Around 10 shepherds from several different Beduin families have joined the cooperative thus far, and more are expected to join soon, according to AJEEC. "In the process of establishing the cooperative we dealt with cultural issues – such as family businesses and tribal identify of the participants, but ultimately the members realized that only together can we save money and that this is the only way in which it is possible to influence and tackle the many issues that they were facing," said Kher Albaz, co-executive director of AJEEC-NISPED.
The shepherds – who are from the Abu Krinat village, located between Dimona and Beersheba – have joined the cooperative with the goal of lowering their collective costs and increasing their profits. As grazing the availability of grazing lands has been reduced, costs of animal feed have increased and taxes have risen, the shepherds have experienced sharp declines in their earnings.
As part of the cooperative program, the shepherds are receiving training from AJEEC-NISPED staff members on professional development and business cooperation skills, the organization said. In addition, the shepherds participate in a two-year training program under veterinarian Dr. Mazen Abu Siam on improving their breeding methods and herd management. Also integral to the program are educational site visits, and laptop computer distribution among the farmers to help them operate their herds, information provided by AJEEC-NISPED said.

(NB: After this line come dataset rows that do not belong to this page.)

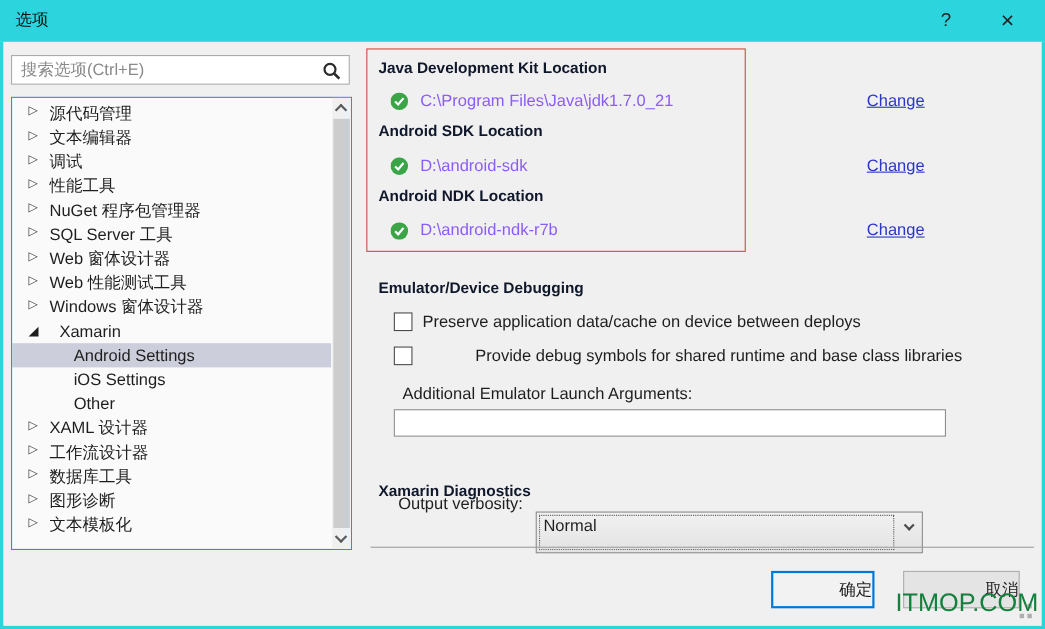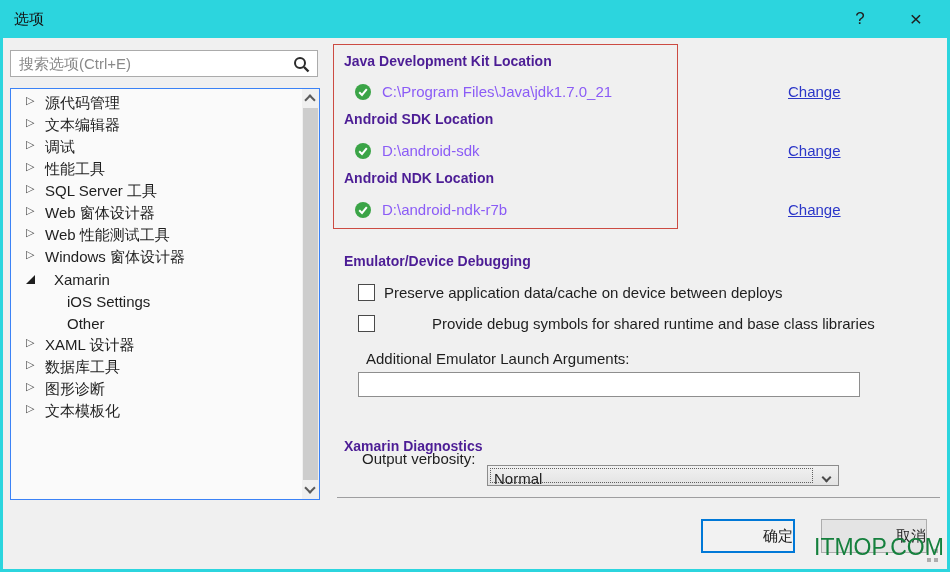--- a/index.html
+++ b/index.html
@@ -46,7 +46,7 @@
 
   
   .redbox { position:absolute; left:333px; top:44px; width:345px; height:185px; border:1px solid #CC4B42; }
-  .h-bold { position:absolute; font-size:14px; font-weight:700; white-space:nowrap; color:#4c1d95; }
+  .h-bold { position:absolute; font-size:14px; font-weight:700; white-space:nowrap; color:#0f172a; }
   .path { position:absolute; font-size:15px; white-space:nowrap; color:#8b5cf6; }
   .status { position:absolute; width:16px; height:16px; }
   .chg { position:absolute; font-size:15px; color:#2B36C8; text-decoration:underline; cursor:pointer; white-space:nowrap; }

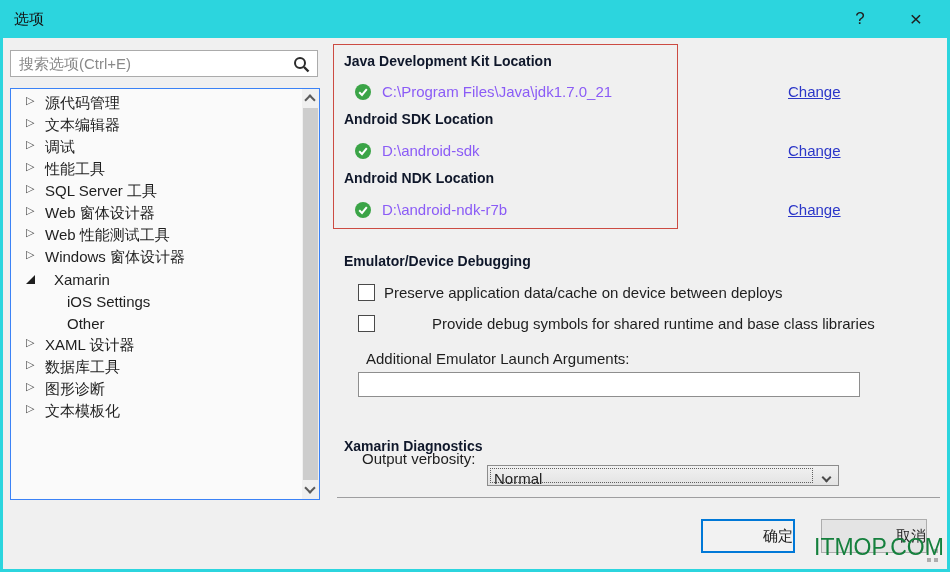--- a/index.html
+++ b/index.html
@@ -121,6 +121,10 @@
         </div>
       <div class="trow">
           <span class="exp collapsed"></span>
+          <span>NuGet 程序包管理器</span>
+        </div>
+      <div class="trow">
+          <span class="exp collapsed"></span>
           <span>SQL Server 工具</span>
         </div>
       <div class="trow">

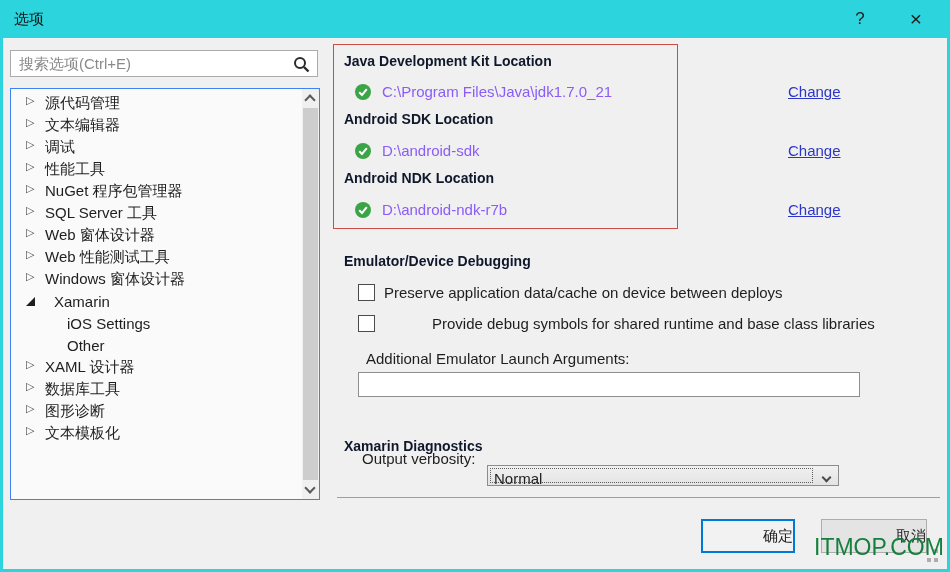--- a/index.html
+++ b/index.html
@@ -143,6 +143,9 @@
           <span class="exp expanded"></span>
           <span>Xamarin</span>
         </div>
+      <div class="trow child selected">
+          <span>Android Settings</span>
+        </div>
       <div class="trow child">
           <span>iOS Settings</span>
         </div>

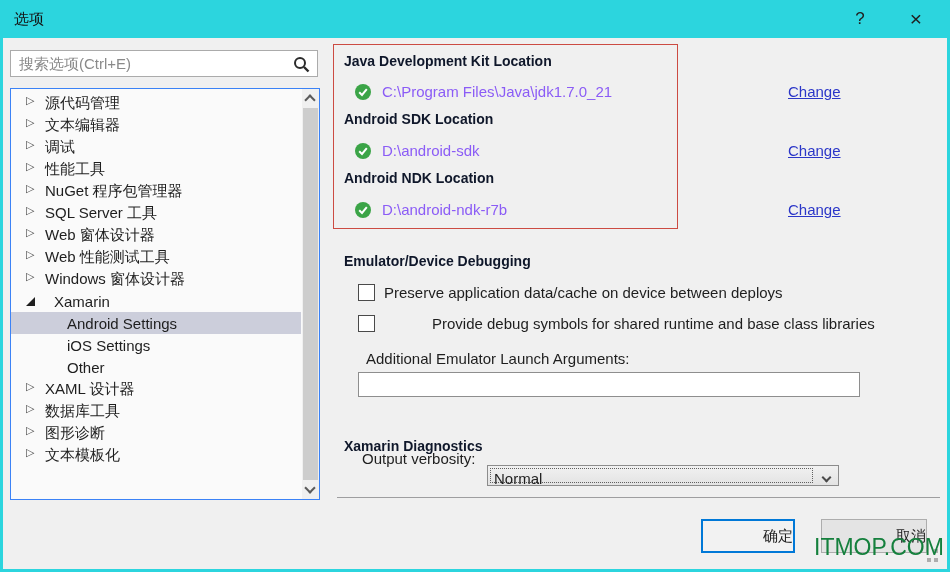--- a/index.html
+++ b/index.html
@@ -158,6 +158,10 @@
         </div>
       <div class="trow">
           <span class="exp collapsed"></span>
+          <span>工作流设计器</span>
+        </div>
+      <div class="trow">
+          <span class="exp collapsed"></span>
           <span>数据库工具</span>
         </div>
       <div class="trow">

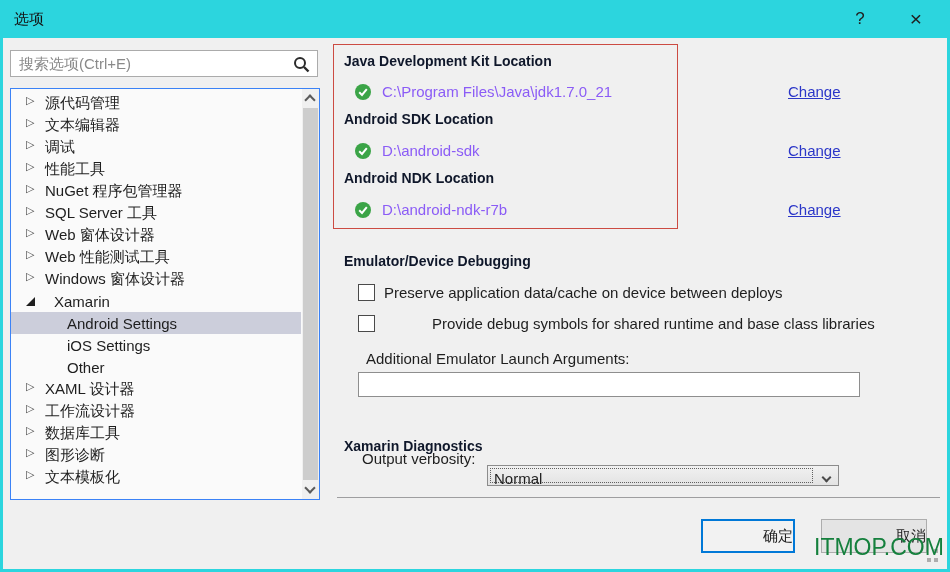--- a/index.html
+++ b/index.html
@@ -57,7 +57,7 @@
   .txt-input { position:absolute; left:358px; top:372px; width:502px; height:25px; background:#FFFFFF;
     border:1px solid #8E8E8E; font:15px "Liberation Sans","DejaVu Sans",sans-serif; padding:0 6px; outline:none; }
 
-  .combo { position:absolute; left:487px; top:465px; width:352px; height:21px;
+  .combo { position:absolute; left:487px; top:465px; width:352px; height:38px;
     background:linear-gradient(#F1F1F1,#E3E3E3); border:1px solid #8C8C8C; cursor:default; }
   .combo .focusrect { position:absolute; left:2px; top:2px; bottom:2px; right:25px; border:1px dotted #606060; }
   .combo .val { position:absolute; left:6px; top:0; line-height:25px; font-size:15px; }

Recently, the shepherds also received training from Dame Pauline Green, president of the International Co-operative Alliance. In the future, the Marai'I Sheep Breeders Cooperative is planning to expand as well as open a collaborative dairy and butcher shop, the AJEEC-NISPED information said. The cooperative and the accompanying training programs will enable the shepherds to "work more efficiently" and is just one of several projects AJEEC-NISPED is doing to promote empowerment within Negev Beduin society, Albaz stressed.
"I am sure that this partnership will be a model for livestock raisers and business owners in additional areas in the Negev," he said.